The jury found the defendant guilty on two counts of first degree murder and two counts of contributing to the criminal delinquency of a juvenile. The trial court sentenced him to concurrent sentences of life imprisonment on the murder convictions and 20 years' imprisonment on the contributing convictions. A divided appellate court panel affirmed the defendant's convictions and sentences. No. 5-99-0452 (unpublished order under Supreme Court Rule 23). We granted the defendant's petition for leave to appeal. See 177 Ill.2d R. 315(a).

ANALYSIS

The defendant raises three issues on appeal: (1) whether the State violated his statutory right to a speedy trial; (2) whether the trial court abused its discretion in allowing the State to impeach the defendant with facts not in evidence; and (3) whether the trial court abused its discretion in allowing the State to present evidence that its key witnesses received threats before testifying at trial.
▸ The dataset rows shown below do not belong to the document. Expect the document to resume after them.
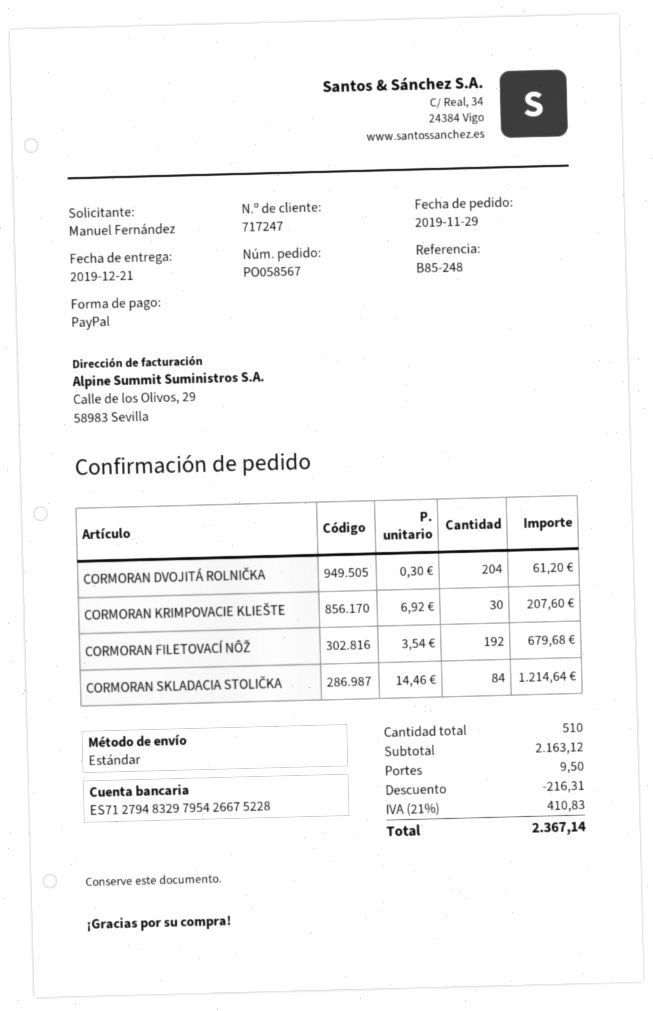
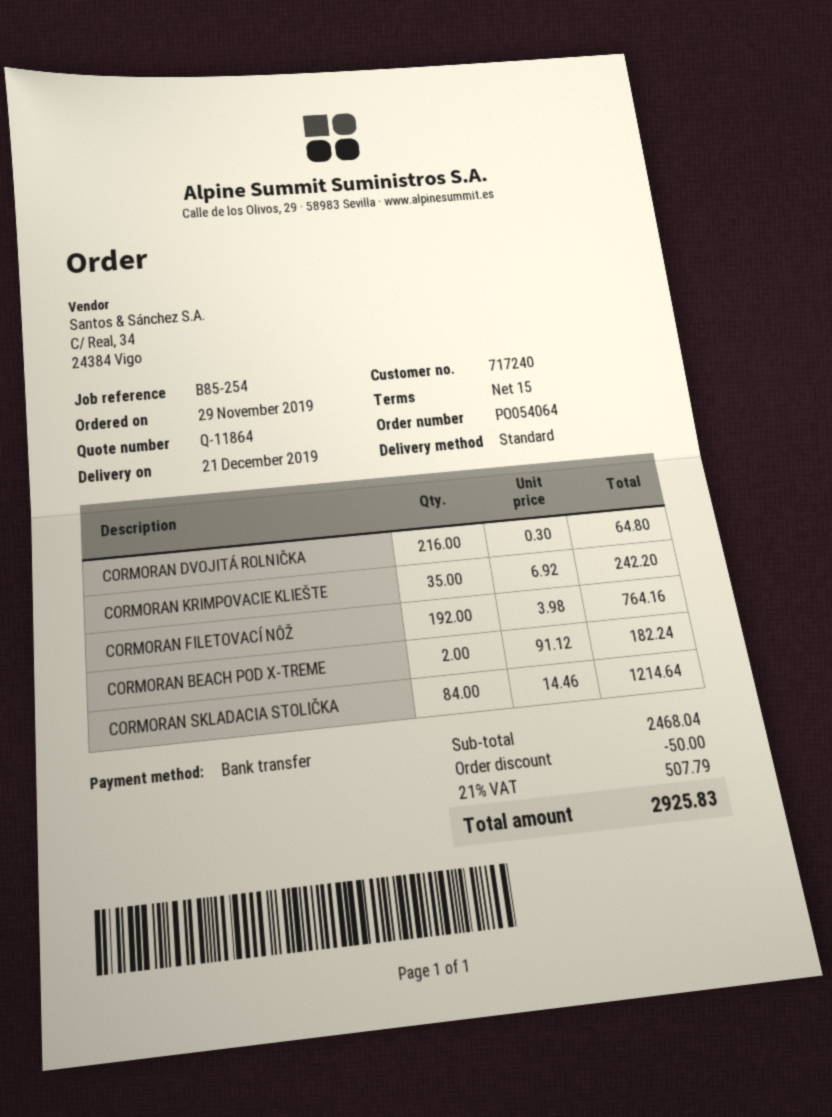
order number: PO058567 -> PO054064
customer number: 717247 -> 717240
reference: B85-248 -> B85-254
payment method: PayPal -> bank transfer
CORMORAN DVOJITÁ ROLNIČKA: 204 x 0.30 = 61.20 -> 216 x 0.30 = 64.80
CORMORAN KRIMPOVACIE KLIEŠTE: 30 x 6.92 = 207.60 -> 35 x 6.92 = 242.20
CORMORAN FILETOVACÍ NÔŽ: 192 x 3.54 = 679.68 -> 192 x 3.98 = 764.16
CORMORAN BEACH POD X-TREME: none -> 2 x 91.12 = 182.24
subtotal: 2163.12 -> 2468.04
discount: 216.31 -> 50.00
shipping: 9.50 -> none
tax: 21% = 410.83 -> 21% = 507.79
total: 2367.14 -> 2925.83

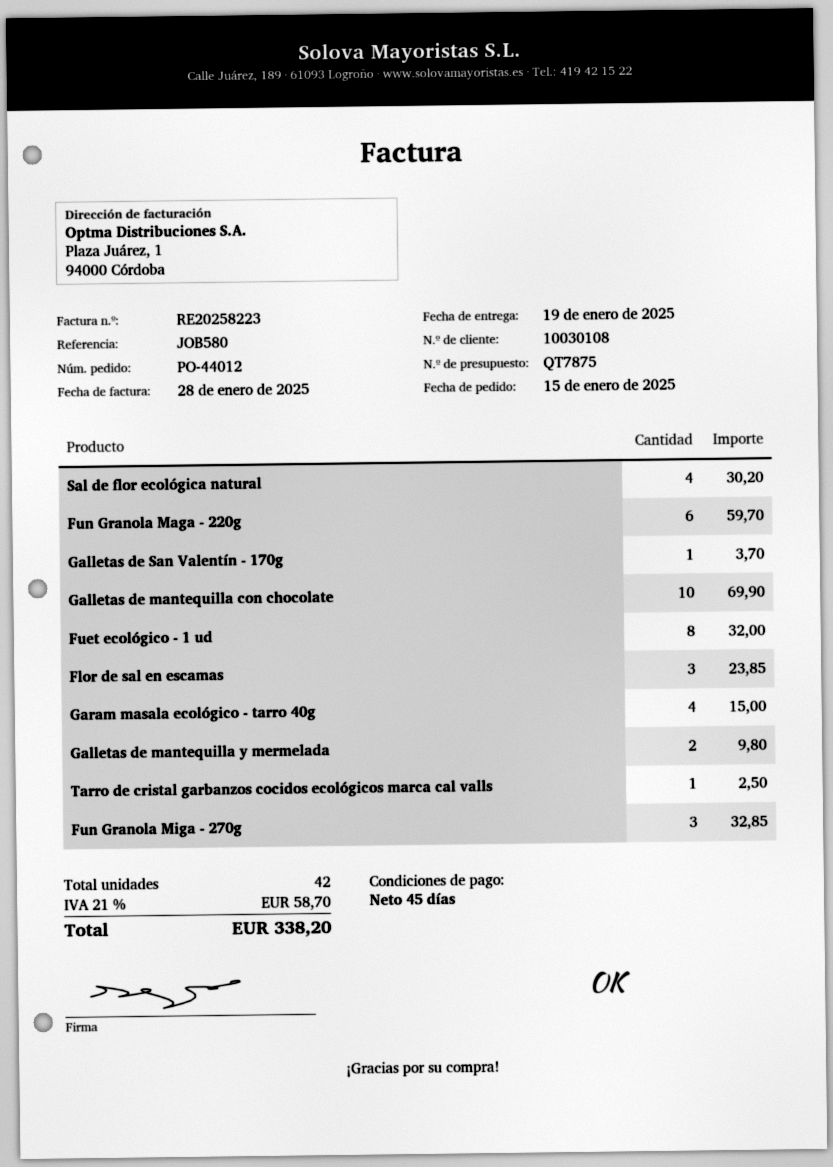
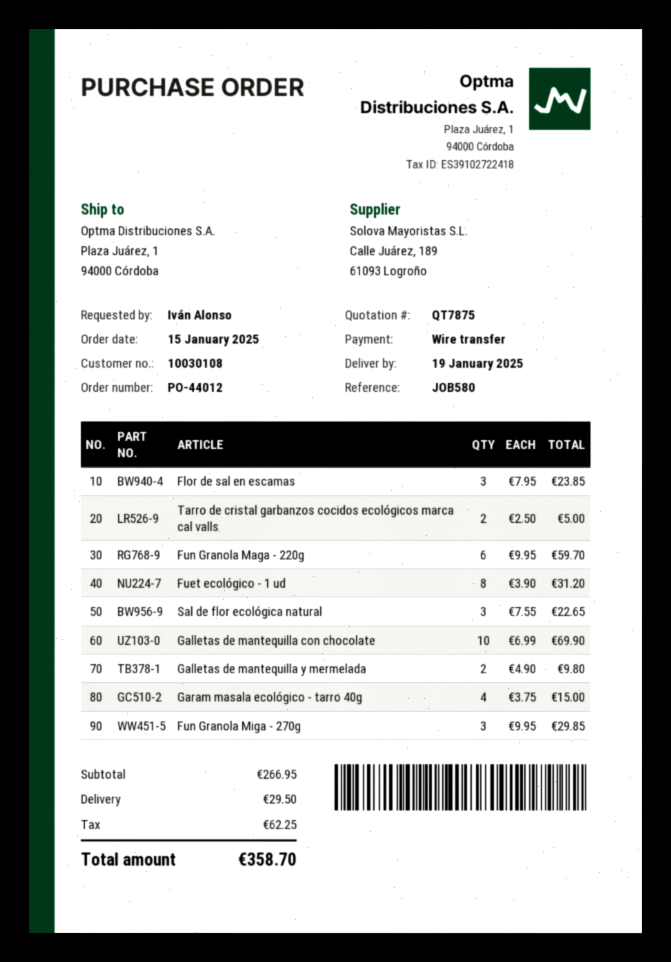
Sal de flor ecológica natural: 4 for 30.20 -> 3 for 22.65
Galletas de San Valentín - 170g: 1 for 3.70 -> none
Fuet ecológico - 1 ud: 8 for 32.00 -> 8 for 31.20
Tarro de cristal garbanzos cocidos ecológicos marca cal valls: 1 for 2.50 -> 2 for 5.00
Fun Granola Miga - 270g: 3 for 32.85 -> 3 for 29.85
shipping: none -> 29.50
tax: 58.70 -> 62.25
total: 338.20 -> 358.70

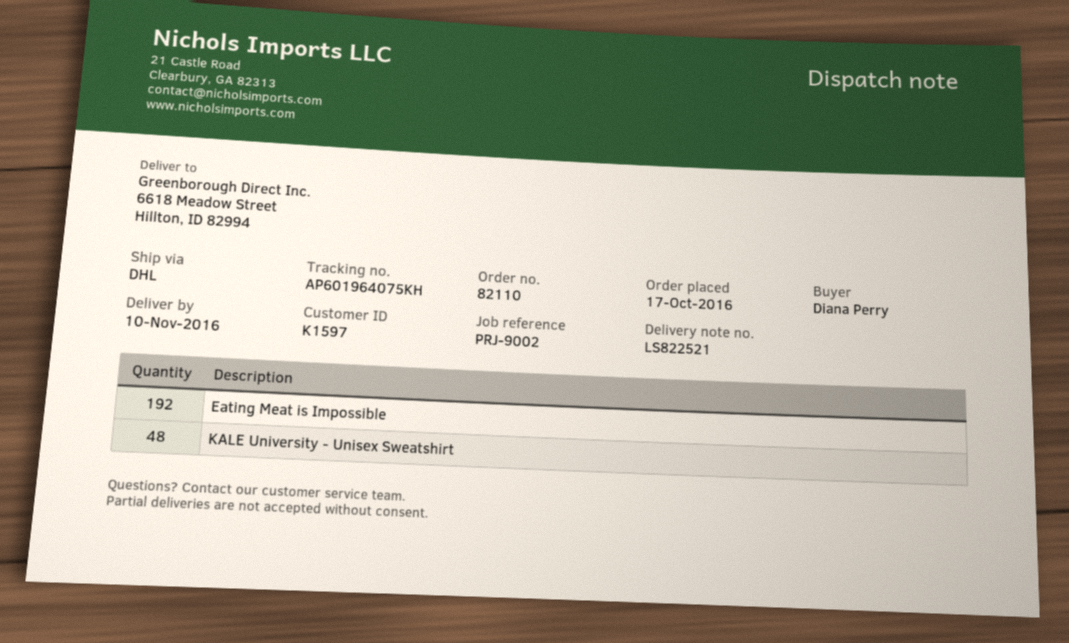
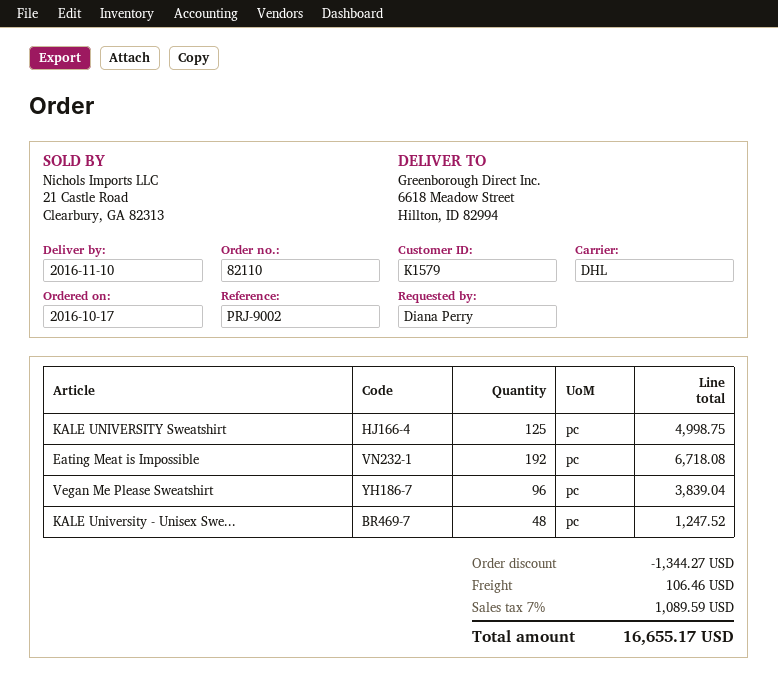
customer number: K1597 -> K1579
KALE UNIVERSITY Sweatshirt: none -> 125
Vegan Me Please Sweatshirt: none -> 96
1. Compulsory Joinder and the Speedy-Trial Act

First, the defendant contends that the State violated the speedy-trial act when it charged him with first degree murder in connection with Patterson's death 168 days after it charged him with contributing to the criminal delinquency of a juvenile in connection with Patterson's death. The defendant claims that, because these charges were subject to compulsory joinder, pretrial continuances attributable to him on the contributing charge were not attributable to him on the murder charge.

The speedy-trial act provides, "Every person in custody in this State for an alleged offense shall be tried by the court having jurisdiction within 120 days from the date he was taken into custody unless delay is occasioned by the defendant * * *." 725 ILCS 5/103-5(a) (West 1996). Application of the speedy-trial act is a straightforward counting exercise when the defendant is charged with a single offense. Its application, however, becomes more complicated when the defendant is charged with multiple, but factually related, offenses at different times. In such cases the speedy-trial guarantee is tempered by compulsory joinder principles.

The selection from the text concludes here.